Why is it not equally plausible that CO2 has been rising since the last ice age primarily due to decreasing solubility with rising temperature?
http://hockeyschtick.blogspot.com/2010/01/co2-levels-in-atmosphere-are-damped-by.html
George E. Smith (11:31:41) :
So if I understand your bottom line Ferdinand, Volcanic CO2 from Limestone is a slam dunk different from burnt wood or petroleum or coal ? Or did I not read your numbers correctly ?
George
Most CO2 from the oceans, rock deposits, volcanic vents,… indeed is around zero per mil d13C, while all organics contain far less 13C, depending of the route that it was manufactured. In quantity, the amounts in (deep) oceans, carbonate rock deposits etc… by far exceed organics (both fresh and fossil). Thus indeed the isotopic composition of CO2 from volcanoes is quite different of CO2 from burning organics…
As a retied vulcanologist, I’m far more interested in the truly nasty molecules that are emitted from this or practically any volcano. We’ll start with arsenic, followed by mercury, then antimony, lead, and cadmium–basically any of the other metallic transition elements found on the periodic chart. Forget about CO2–those environmental soothsayers and hysterical warmers can fret about CO2 all they want, but that’s not the problem.
Then to balance the other side of the chemical equation for those nasty metals we find the sulfur, which is a major concern, but don’t forget to include others in that group such as selenium, tellurium, and bismuth.
I’ve only heard them mention sulfur, but there’s a whole range of far nastier things than CO2 in that volcanic brew.
The discussion of CO2 balances seems to ignore the existence of feedback.
The most interesting thing about CO2 is that its abundance is extremely low. It was far higher long ago but since the evolution of plants and shell forming animals the level has declined dramatically. These life forms die and find there way to the bottom of the sea, trapping CO2 as they do so.
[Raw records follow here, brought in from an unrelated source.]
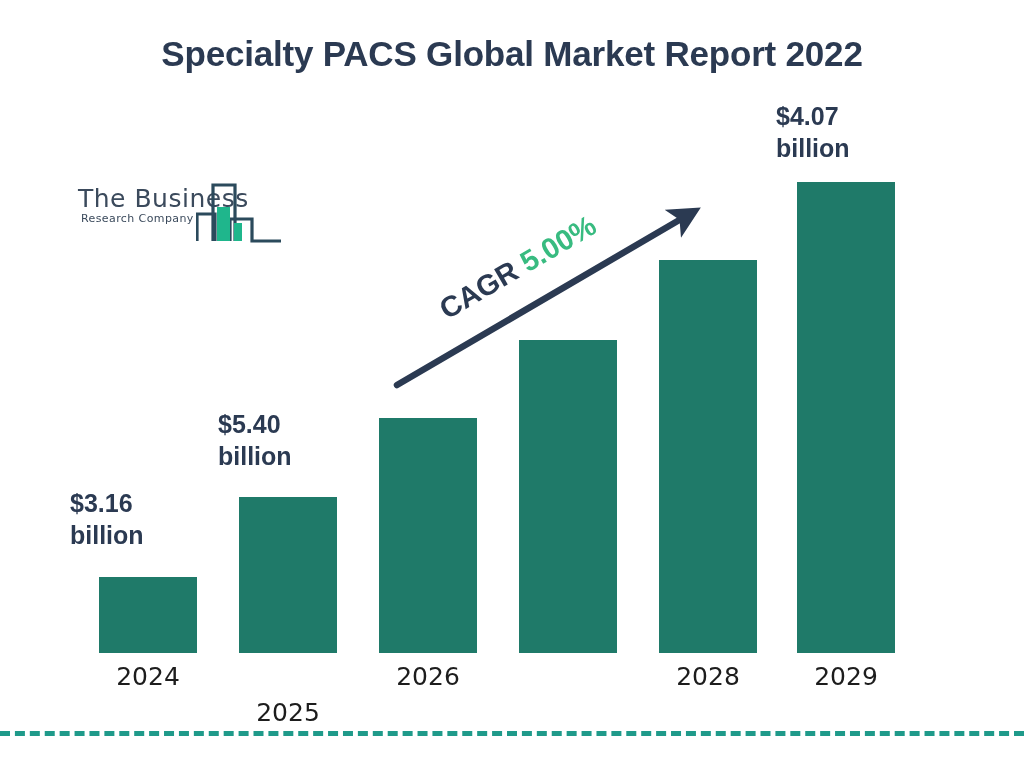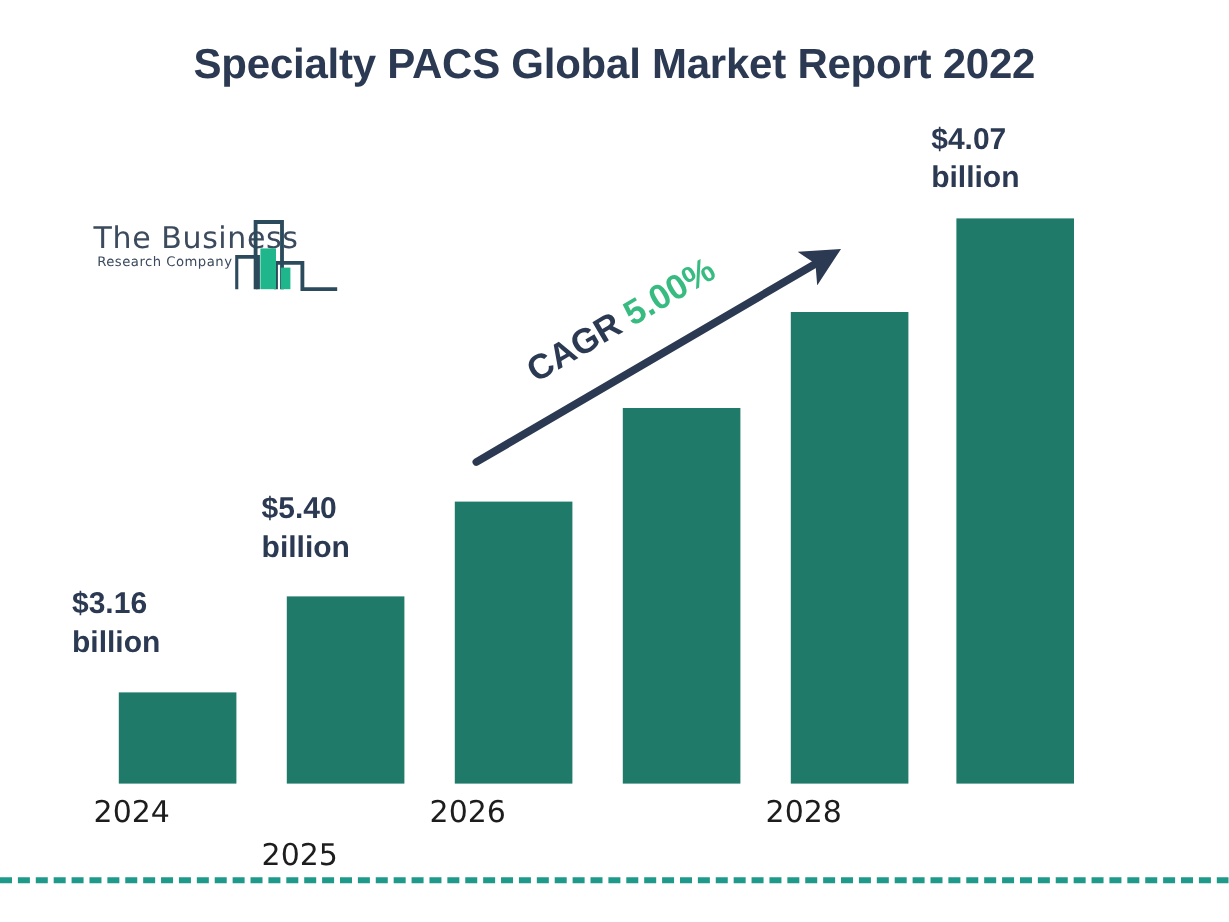"$3.16" div.bar-value { left: 60px -> 70px }
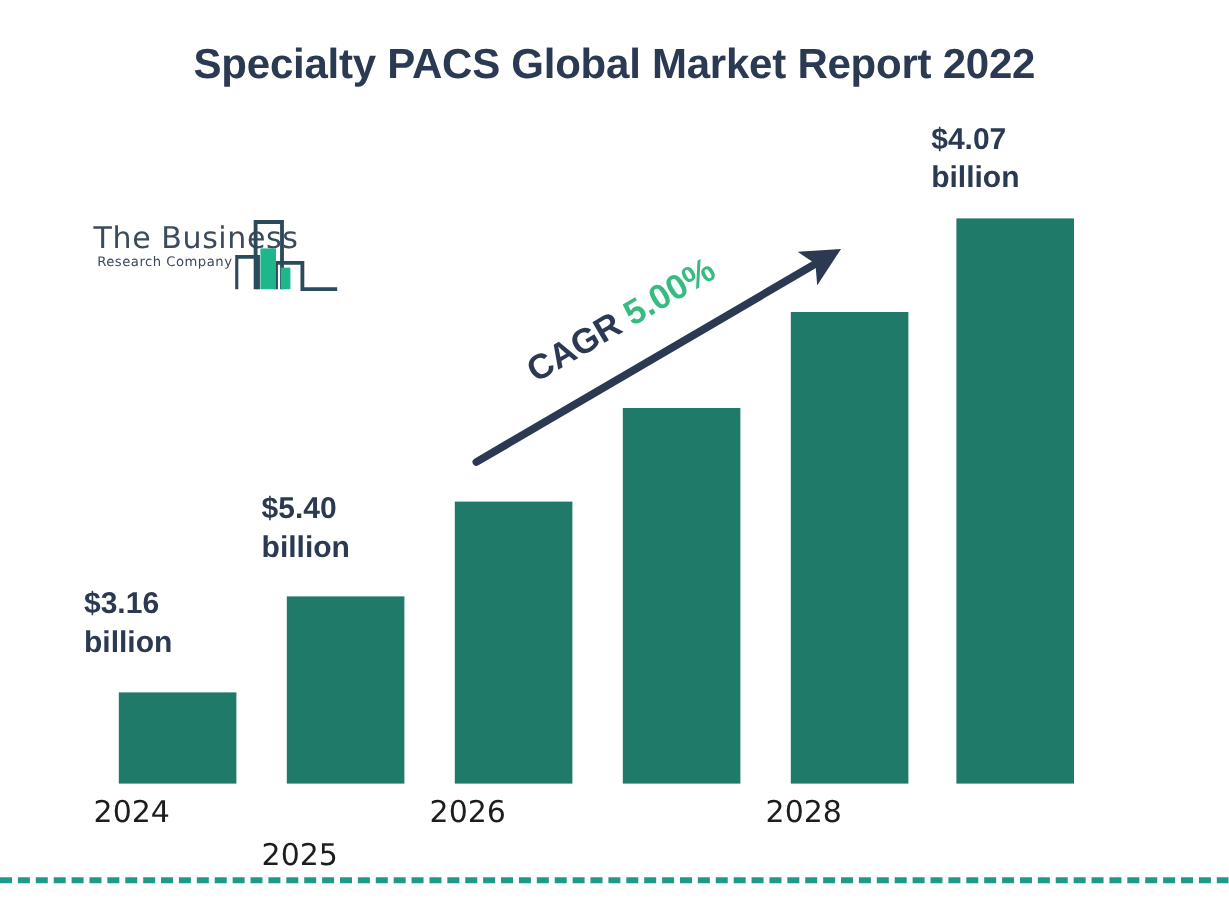"2024" .x-tick { text-align: left -> center }
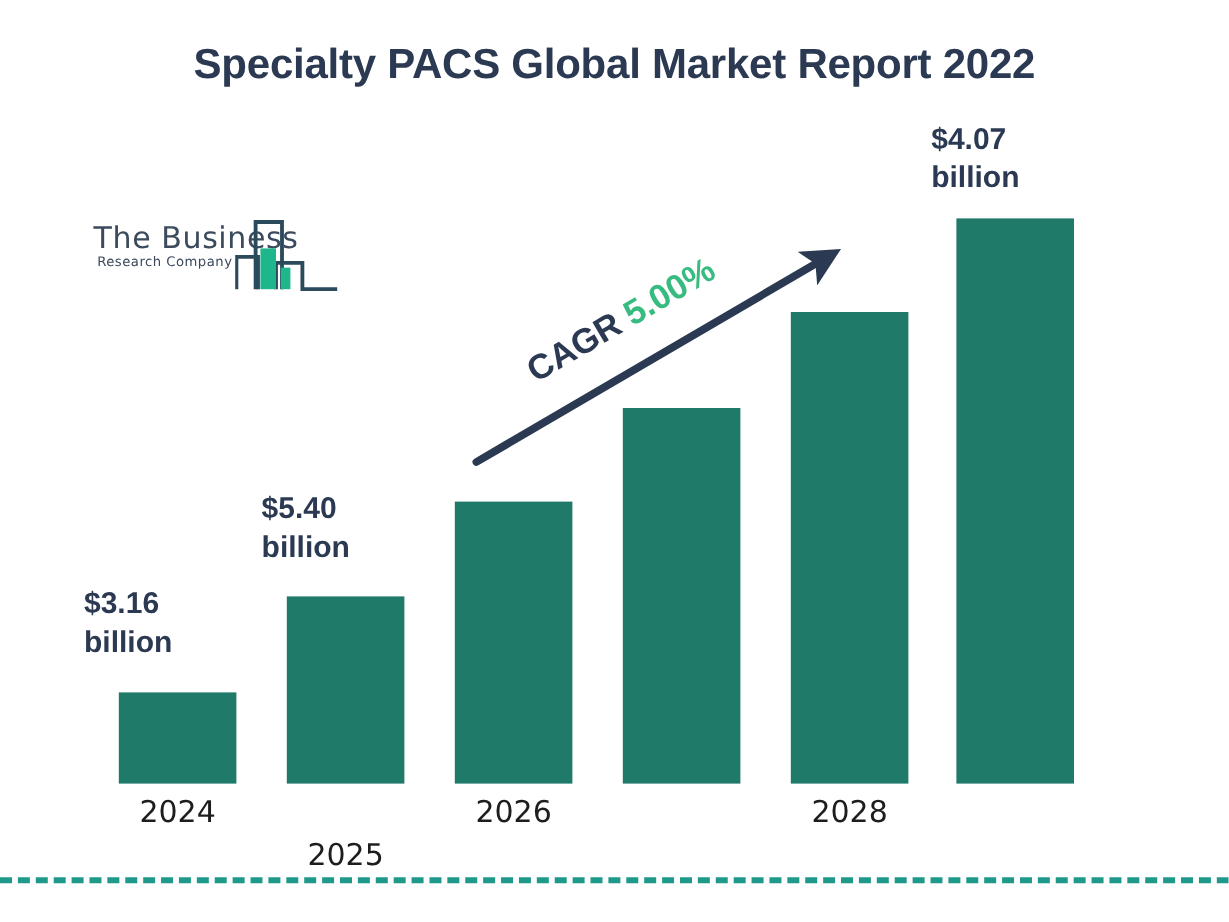"2029" div.x-tick { html: none -> <div>2029</div> }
If you are looking for the causes of climate change, we are just beginners, these guys have been destroying the atmosphere for millions of years! If it were not for volcanos these evil, selfish overconsumers would have killed off almost all plant and animal life long ago!
Life exists in an abundance that is only just about supportable by the tiny amount of CO2 available. That further implies that there is a long term equilibrium which is normally determined by the limited release of CO2 from volcanos. Since the level of CO2 has apparently been extremely constant over thousands of years it also implies that the biosphere quickly mops up any temporary increase and dies back when levels fall. When I say quickly I mean 100 years or so.
All the scare stories suggest that extra CO2 will reduce the rate of shell and coral growth but that does not make sense since many of these species evolved and thrived at a time when the concentration of CO2 was higher and temperature was higher too. My guess is that it will not be long before the species that prefer higher CO2 levels will begin to thrive and as they die the rate of CO2 sequestering will dramatically increase. CO2 levels will then fall back to below current levels.
I wish it were not so because it would be good for us if the CO2 concentration could be kept at a higher level to aid food production but I am afraid this is just a temporary bonus that we should enjoy while we can.